研修医諸君へ(5)気になる患者はカルテ番号をメモしよう
救急外来、外来等で患者を診察し、初期対応した後でも気になる患者は少なくないはずである。今年から始まった救急患者カンファレンスは実に良い取り組みで、そこで取りあげられた場合、ある一定の見解は提示される。しかし、あくまでもその時点での判断でしかない。
患者の病態を判断する際にある時点の情報からだけで判断するには困難がある。その際に一番重要なのは病状の時間的推移による変化である。
研修医が診たあとの大部分の患者は、相当する外来を受診させることになる。指導医の一部は親切にその後の経過を知らしてくれる。それが本来の姿であると言っても、それを研修医の方から期待してはいけない。院内のコミュニケーション、特に医師同士の意志疎通ははたで言われているほど良いわけではない。
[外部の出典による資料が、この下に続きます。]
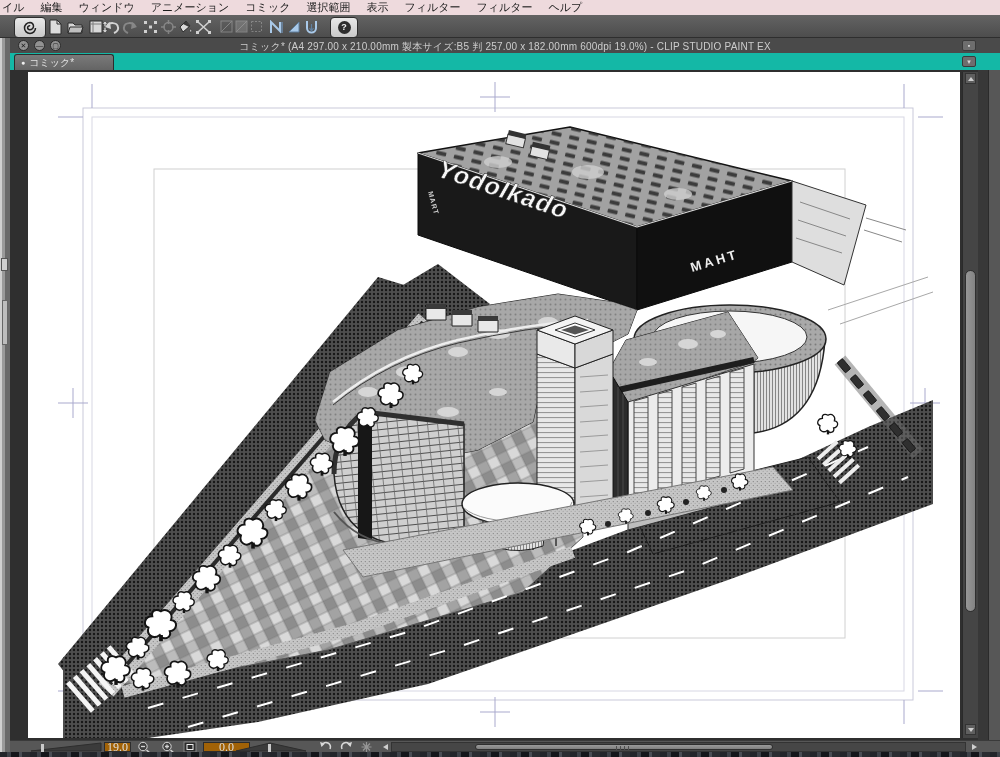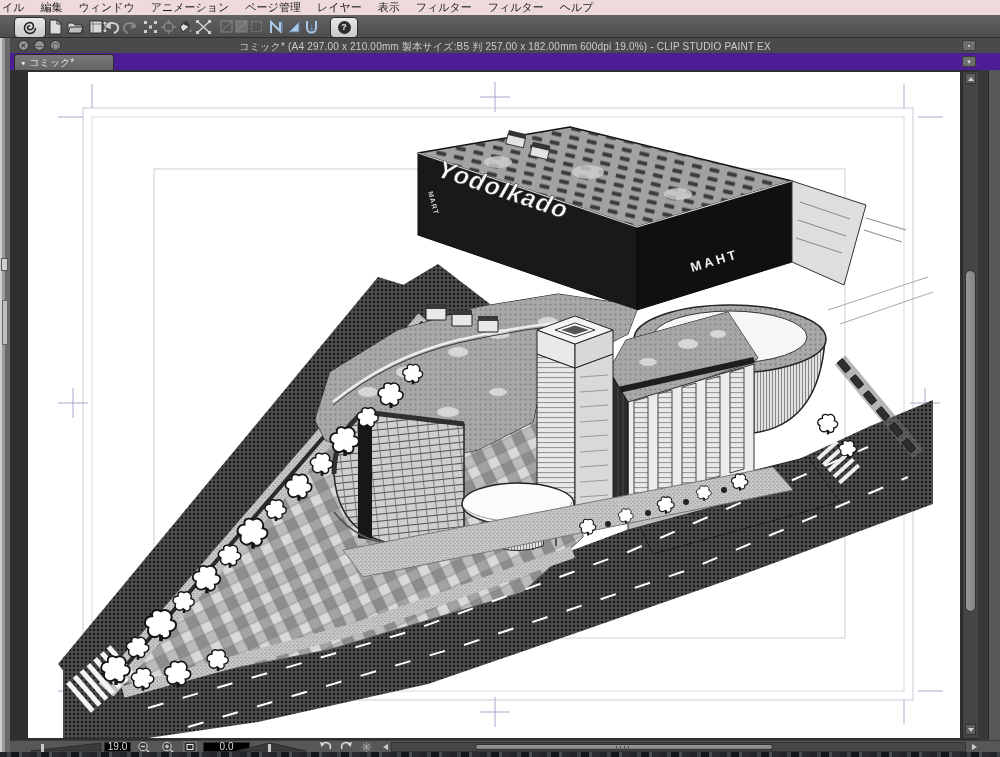--- a/index.html
+++ b/index.html
@@ -17,21 +17,21 @@
   .litebtn{background:linear-gradient(#e8e8e8,#c9c9c9);border:1px solid #2d2d2d;border-radius:4px;}
   .dim{opacity:.38;}
   
   #titlebar{left:10px;top:38px;width:990px;height:15px;background:#4a4a4a;color:#cccccc;font-size:10px;}
   #titlebar .ttl{position:absolute;left:0;right:0;top:2px;text-align:center;letter-spacing:.2px;}
   .macbtn{position:absolute;top:2px;width:11px;height:11px;border-radius:6px;background:#929292;
           border:1px solid #2a2a2a;color:#1f1f1f;font-size:7px;line-height:10px;text-align:center;box-sizing:border-box;}
   .minibtn{position:absolute;width:14px;height:11px;background:#6e6e6e;border:1px solid #3a3a3a;border-radius:2px;
            color:#d8d8d8;font-size:7px;line-height:9px;text-align:center;box-sizing:border-box;}
   
-  #tabbar{left:10px;top:53px;width:990px;height:17px;background:#4c1d95;}
+  #tabbar{left:10px;top:53px;width:990px;height:17px;background:#14b8a6;}
   #doc-tab{position:absolute;left:4px;top:1px;width:100px;height:16px;background:linear-gradient(#7a7a7a,#646464);
            border:1px solid #2c2c2c;border-bottom:none;border-radius:3px 3px 0 0;color:#e2e2e2;font-size:10px;
            display:flex;align-items:center;gap:4px;padding-left:6px;box-sizing:border-box;}
   #doc-tab .dot{font-size:7px;color:#f0f0f0;}
   
   #canvas-region{left:10px;top:70px;width:990px;height:670px;background:#2f2f2f;}
   #canvas{left:28px;top:72px;width:932px;height:666px;background:#ffffff;overflow:hidden;}
   #vscroll{left:962px;top:72px;width:16px;height:666px;background:#454545;border-left:1px solid #2a2a2a;box-sizing:border-box;}
   .scroll-arrow{position:absolute;left:2px;width:11px;height:11px;background:#5f5f5f;border:1px solid #333;
                 display:flex;align-items:center;justify-content:center;box-sizing:border-box;}
@@ -39,44 +39,44 @@
           border:1px solid #2f2f2f;border-radius:6px;box-sizing:border-box;}
   #rightstrip{left:978px;top:70px;width:22px;height:670px;background:#383838;}
   #rightpanel-sliver{left:988px;top:70px;width:12px;height:670px;background:#575757;border-left:1px solid #2b2b2b;box-sizing:border-box;}
   
   #leftsliver{left:0;top:38px;width:10px;height:714px;
       background:linear-gradient(90deg,#d0d0d0 0 2px,#9a9a9a 2px 5px,#6a6a6a 5px 10px);}
   #sliver-icon{position:absolute;left:1px;top:220px;width:7px;height:13px;background:#cfcfcf;border:1px solid #555;box-sizing:border-box;}
   #sliver-thumb{position:absolute;left:2px;top:262px;width:6px;height:45px;background:#bdbdbd;border:1px solid #666;box-sizing:border-box;}
   
   #statusbar{left:10px;top:740px;width:990px;height:12px;background:#575757;border-top:1px solid #3a3a3a;box-sizing:border-box;}
-  .sfield{position:absolute;top:1px;height:10px;background:#000000;border:1px solid #2d2d2d;color:#dedede;
-          font-size:10px;line-height:8px;text-align:center;box-sizing:border-box;}
+  .sfield{position:absolute;top:1px;height:10px;background:#a16207;border:1px solid #2d2d2d;color:#dedede;
+          font-size:12px;line-height:8px;text-align:center;box-sizing:border-box;font-family:Liberation Serif, serif;}
   .sicon{position:absolute;top:0;height:12px;display:flex;align-items:center;justify-content:center;}
   #hscroll-track{position:absolute;left:381px;top:1px;width:575px;height:10px;background:#464646;border:1px solid #333;box-sizing:border-box;}
   #hscroll-thumb{position:absolute;left:83px;top:1px;width:298px;height:6px;background:linear-gradient(#9a9a9a,#7f7f7f);
                  border:1px solid #2f2f2f;border-radius:4px;box-sizing:border-box;}
   .grip{position:absolute;left:140px;top:1px;width:14px;height:4px;
         background:repeating-linear-gradient(90deg,#4e4e4e 0 1px,transparent 1px 4px);}
   .tri{width:0;height:0;display:inline-block;}
   
   #desktopstrip{left:0;top:752px;width:1000px;height:5px;
      background:repeating-linear-gradient(90deg,#23252a 0 7px,#3d4148 7px 11px,#15161a 11px 19px,#4a4e55 19px 22px,#2a2c31 22px 30px);}
   text{font-family:"Liberation Sans","DejaVu Sans",sans-serif;}
 </style>
 </head>
 <body>
 
 <div class="abs" id="menubar">
   <span>イル</span>
   <span>編集</span>
   <span>ウィンドウ</span>
   <span>アニメーション</span>
-  <span>ページ管理</span>
-  <span>レイヤー</span>
+  <span>コミック</span>
+  <span>選択範囲</span>
   <span>表示</span>
   <span>フィルター</span>
   <span>フィルター</span>
   <span>ヘルプ</span>
 </div>
 
 <div class="abs" id="toolbar">
   <div class="tbtn litebtn" style="left:14px;width:30px;">
     <svg width="18" height="16" viewBox="0 0 18 16">
         <path d="M14.5 8a5.5 5.5 0 1 1-5.5-5.5 3.6 3.6 0 1 1-.2 7.2 2 2 0 1 1 .4-3.9" fill="none" stroke="#222" stroke-width="1.5"></path>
だから、気になる患者は自分でカルテ番号をひかえておき、時々カルテを出してみるのが一番であり、入院の際には病棟にカルテを見に行くべきである。
研修医に多くの示唆を与え、疑問を投げかけ、勉強の機会を与えてくれるのは指導医でもなく患者であるという視点は決して忘れてはならない。
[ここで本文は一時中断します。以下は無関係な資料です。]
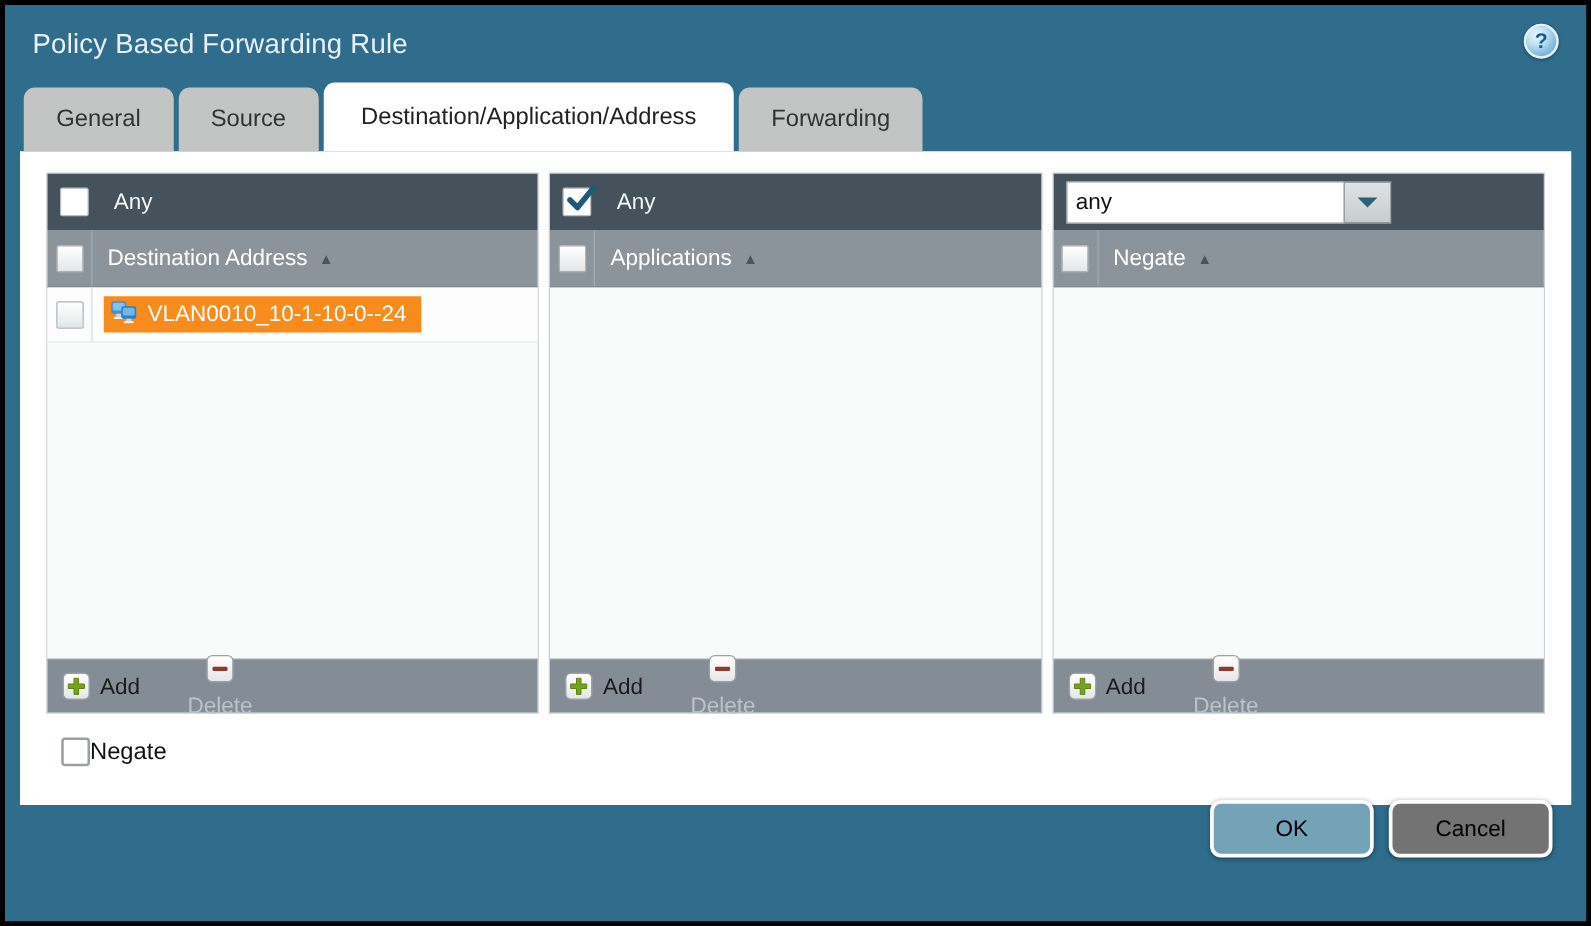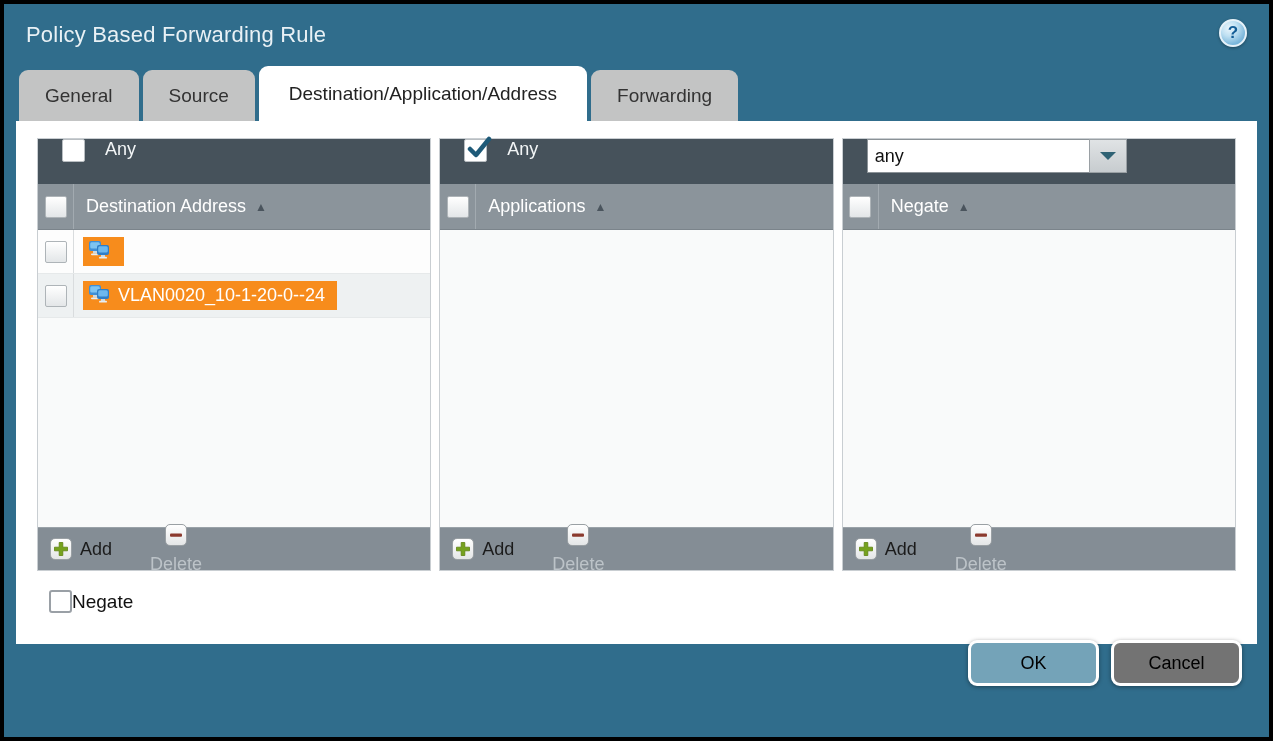--- a/index.html
+++ b/index.html
@@ -87,22 +87,22 @@
     display: flex;
     flex-direction: column;
     border: 1px solid #c9ced2;
     background: #f9fafa;
   }
 
   .col-top {
     height: 45px;
     background: #46525b;
     display: flex;
-    align-items: flex-start;
-    padding: 0 24px;
+    align-items: center;
+    padding: 0 10px;
     flex: 0 0 auto;
   }
   .any-label {
     color: #f2f5f6;
     font-size: 18px;
     margin-left: 20px;
   }
   .cb {
     width: 23px; height: 23px;
     background: #ffffff;
@@ -314,40 +314,21 @@
                   <rect x="1" y="2" width="12" height="10" rx="2" fill="#3f8fd6"></rect>
                   <rect x="2.2" y="3.2" width="9.6" height="6.2" rx="1.5" fill="#7ec4f2"></rect>
                   <rect x="5" y="12" width="4" height="2.5" fill="#cfd8de"></rect>
                   <rect x="3" y="14.4" width="8" height="1.8" rx="0.9" fill="#e8edf0"></rect>
                   <rect x="9" y="6" width="12" height="10" rx="2" fill="#2f7ec7"></rect>
                   <rect x="10.2" y="7.2" width="9.6" height="6.2" rx="1.5" fill="#6db8ee"></rect>
                   <rect x="13" y="16" width="4" height="2.2" fill="#cfd8de"></rect>
                   <rect x="11" y="17.8" width="8" height="1.8" rx="0.9" fill="#e8edf0"></rect>
                 </svg>
               </span>
-            </div>
-          </div>
-          <div class="list-row alt">
-            <div class="row-cbcell">
-              <div class="cb shaded"></div>
-            </div>
-            <div class="chip">
-              <span>
-                <svg width="24" height="20" viewBox="0 0 24 20">
-                  <rect x="1" y="2" width="12" height="10" rx="2" fill="#3f8fd6"></rect>
-                  <rect x="2.2" y="3.2" width="9.6" height="6.2" rx="1.5" fill="#7ec4f2"></rect>
-                  <rect x="5" y="12" width="4" height="2.5" fill="#cfd8de"></rect>
-                  <rect x="3" y="14.4" width="8" height="1.8" rx="0.9" fill="#e8edf0"></rect>
-                  <rect x="9" y="6" width="12" height="10" rx="2" fill="#2f7ec7"></rect>
-                  <rect x="10.2" y="7.2" width="9.6" height="6.2" rx="1.5" fill="#6db8ee"></rect>
-                  <rect x="13" y="16" width="4" height="2.2" fill="#cfd8de"></rect>
-                  <rect x="11" y="17.8" width="8" height="1.8" rx="0.9" fill="#e8edf0"></rect>
-                </svg>
-              </span>
-              <span>VLAN0020_10-1-20-0--24</span>
+              <span>VLAN0010_10-1-10-0--24</span>
             </div>
           </div>
         </div>
         <div class="col-footer">
           <div class="bar-btn">
             <span class="glyph">
               <svg width="14" height="14" viewBox="0 0 14 14">
                   <path d="M5.2 0.5 h3.6 v4.7 h4.7 v3.6 h-4.7 v4.7 h-3.6 v-4.7 h-4.7 v-3.6 h4.7 z" fill="#76a21e" stroke="#5d820f" stroke-width="0.8"></path>
                 </svg>
             </span>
気になる患者のカルテ番号はメモするという習慣は、私は今でもやっている。外来に院内から紹介されて患者が回ってきた場合、それが外来通院患者の場合にはその場で返事を書くが、カルテ番号はパソコンに入力しておく。入院患者であれば自室に戻ってから患者の主要な情報をパソコンに入力し、返事を書く。
その理由は病状に関してや治療に関して返事・コメントを書いてもその後どうなったのか、その顛末、経過の変化を主治医から報告されることは殆ど無いからである。少なくともいい経過を辿った場合には連絡はない。悪しき経過の時は、またカルテが回ってくるから解る。これは本来あるべき姿ではない。しかしそんなこと言っていてもしようがない。私はそれに対する自己防御として患者情報をパソコンに入力しておき、一定の期間の後にカルテを取り出して検討したり、病棟を訪れたりして再検討している。
研修医と経験と立場は違っていても、患者から学び取ること、患者に為したことの顛末を確認することが責任上でも重要であることに差など無い。
この2年間、患者から多くのものを学んで欲しい。そのための私からのアドバイスである。